It’s been a great summer in Kupreanof and by mid-August, I make the final jump off the dock with Katahdin and point her south after 16 years of enduring rain and freezing winters.
She’s a bit weary from lack of paint and some rot looms in dark corners. I spent a month going over every air start valve and put her in order for a week with dental classmate Dennis Welch and we get her running for the first time in 4 years. The oil change was a two day affair and I thank my trusty friend Chris Staehli who has a background with Foss, to help out with this unpleasant job. Next stop, the fuel dock
We take on 1500 gallons of #2 diesel and pay the bill of $4815.75. She carries 3000 gallons on a good day. The oil change was 35 gallons topping out at mere $600.
Thanks Chris–he didn’t miss a trick on this 119 year old boat and kept the sticky start valve on time when it balked. This time, I’m towing a 26′ Munson catamaran with twin Yamaha 150s. We’re on the noon tide for the 70 buoy markers down the Wrangell Narrows. This time, we do it without charts.
Our first night is at anchor in St. John Bay on Zarembo Island. The weather is perfect.
Chris dips the fishing rod to the bottom–to no avail but we stocked up at Coastal Cold Storage in Petersburg and eat well on this trip.
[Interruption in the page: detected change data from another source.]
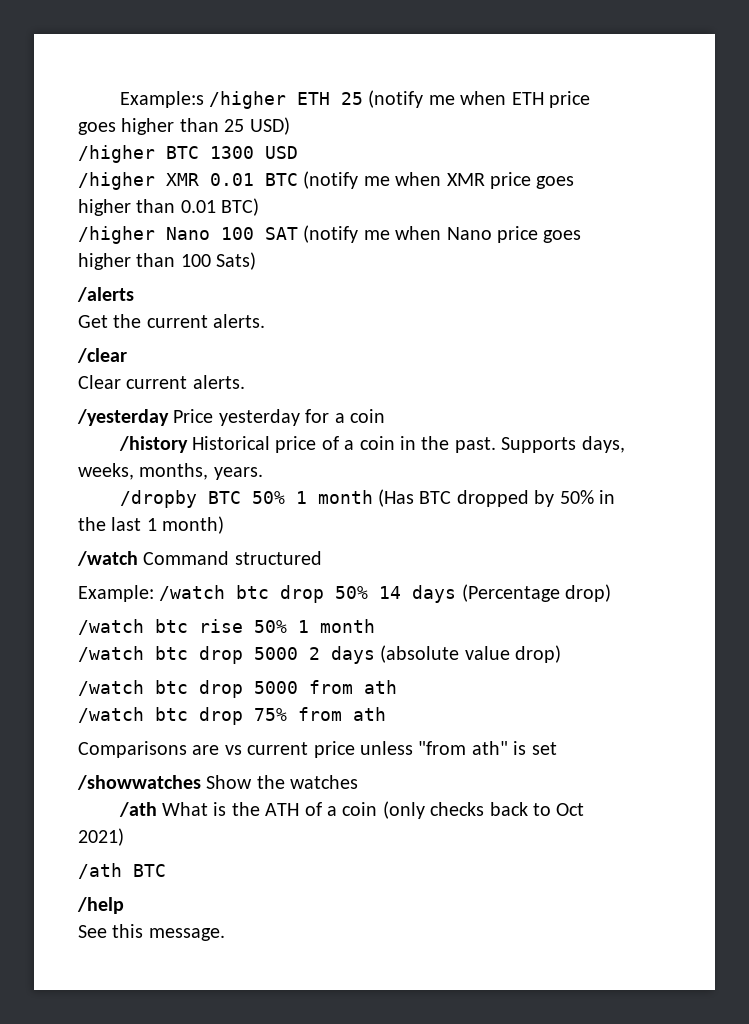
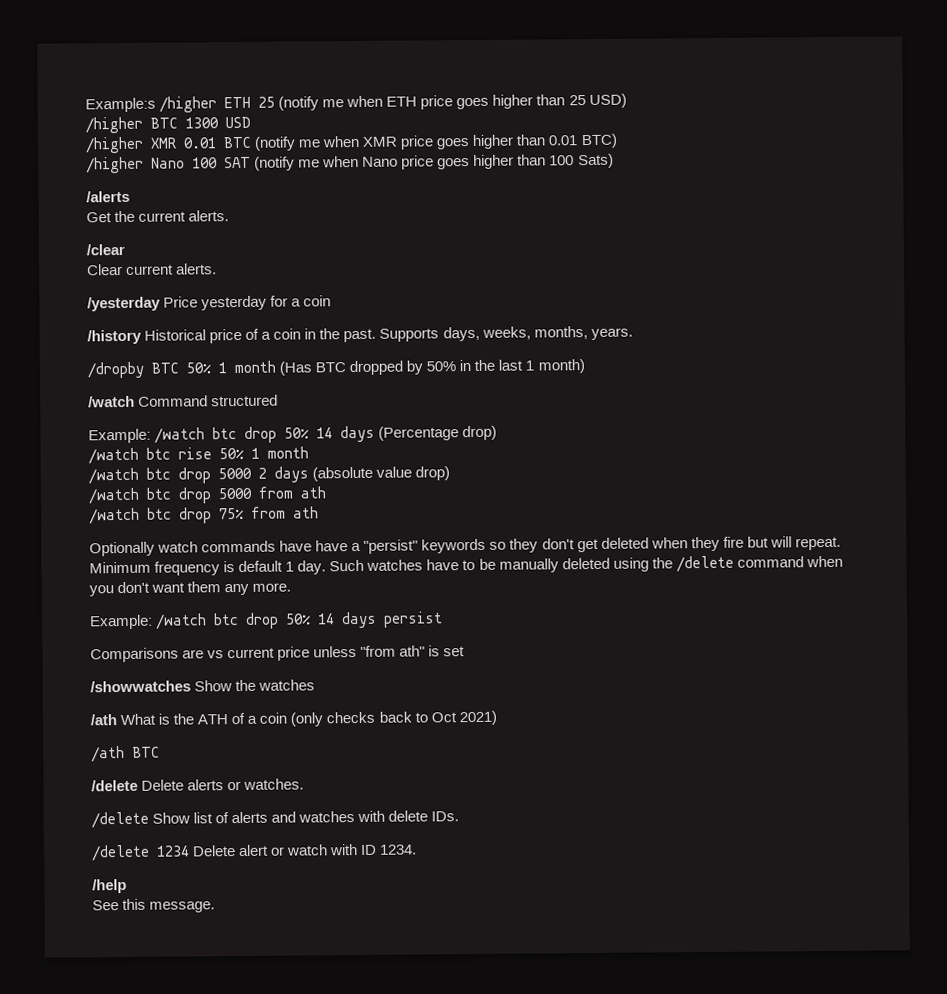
+ Optionally watch commands have have a "persist" keywords so they don't get deleted when they fire but will repeat. Minimum frequency is default 1 day. Such watches have to be manually deleted using the /delete command when you don't want them any more.
+ Example: /watch btc drop 50% 14 days persist
+ /delete Delete alerts or watches.
+ /delete Show list of alerts and watches with delete IDs.
+ /delete 1234 Delete alert or watch with ID 1234.

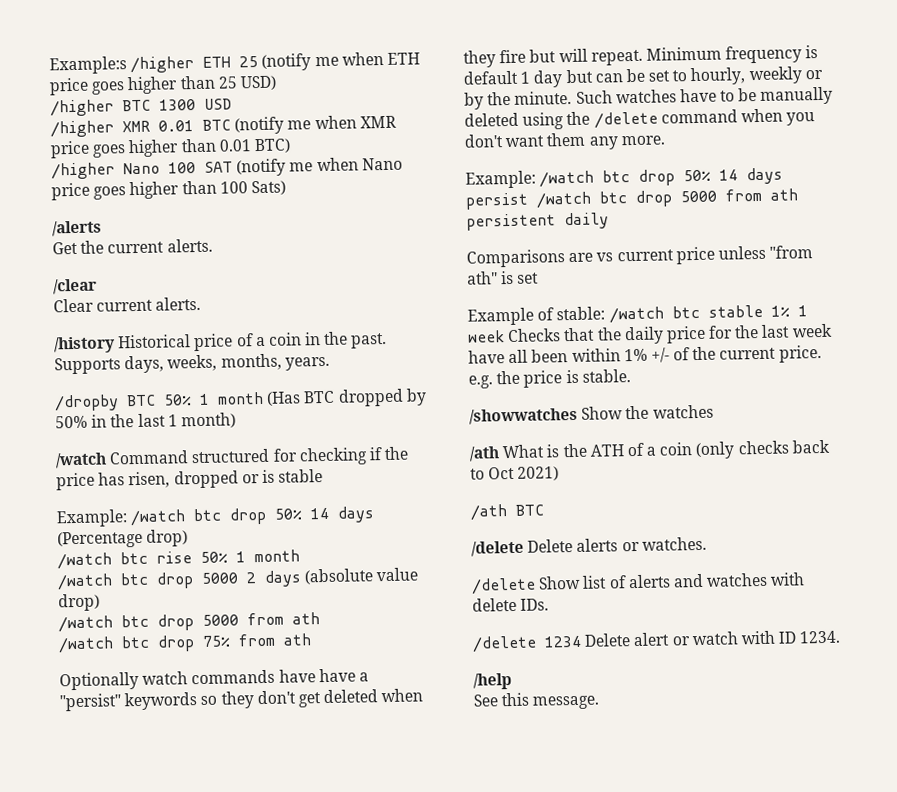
- /yesterday Price yesterday for a coin
- /watch Command structured
+ /watch Command structured for checking if the price has risen, dropped or is stable
- Minimum frequency is default 1 day.
+ Minimum frequency is default 1 day but can be set to hourly, weekly or by the minute.
- Example: /watch btc drop 50% 14 days persist
+ Example: /watch btc drop 50% 14 days persist /watch btc drop 5000 from ath persistent daily
+ Example of stable: /watch btc stable 1% 1 week Checks that the daily price for the last week have all been within 1% +/- of the current price. e.g. the price is stable.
We motor down Clarence Strait towards Ketchikan passing the Cleveland Peninsula where they’ve logged nearly to the shoreline. Terrible practices in a terrible location–this is native land, I might add and the Tlingit’s want land exchanges because they keep running out of logging money. Prince of Wales Island on the opposite side (to your back here) is equally denuded of old growth. Most of this goes to paper pulp.
Ketchikan is in full swing–with all 52 jewelry shops fleecing tourists. In winter, the town is a ghost town as much of the waterfront is now owned by cruise ship lines. Modern day gold rush, so to speak.
And these ships aren’t getting any smaller. Up to six of these behemoths will crowd in Skagway–a town with a winter population of about 450 people, down from the normal 1000 summer population. Each of these ships carry up to 5000 passengers making way for the Heisenberg effect. The Heisenberg effect refers to those research occasions in which the very act of measurement or observation directly alters the phenomenon under investigation. These tourists can’t even find Ketchikan. It’s here in Ketchikan we pick up Chris’s wife, Molly who joins us through all the exciting crossings to come.
We must clear customs so a stop in Prince Rupert is next–on the south side of the Dixon Entrance. We hang out on Annette Island waiting out a gale wind and the crossing is quite comfortable–the first of three open ocean crossings.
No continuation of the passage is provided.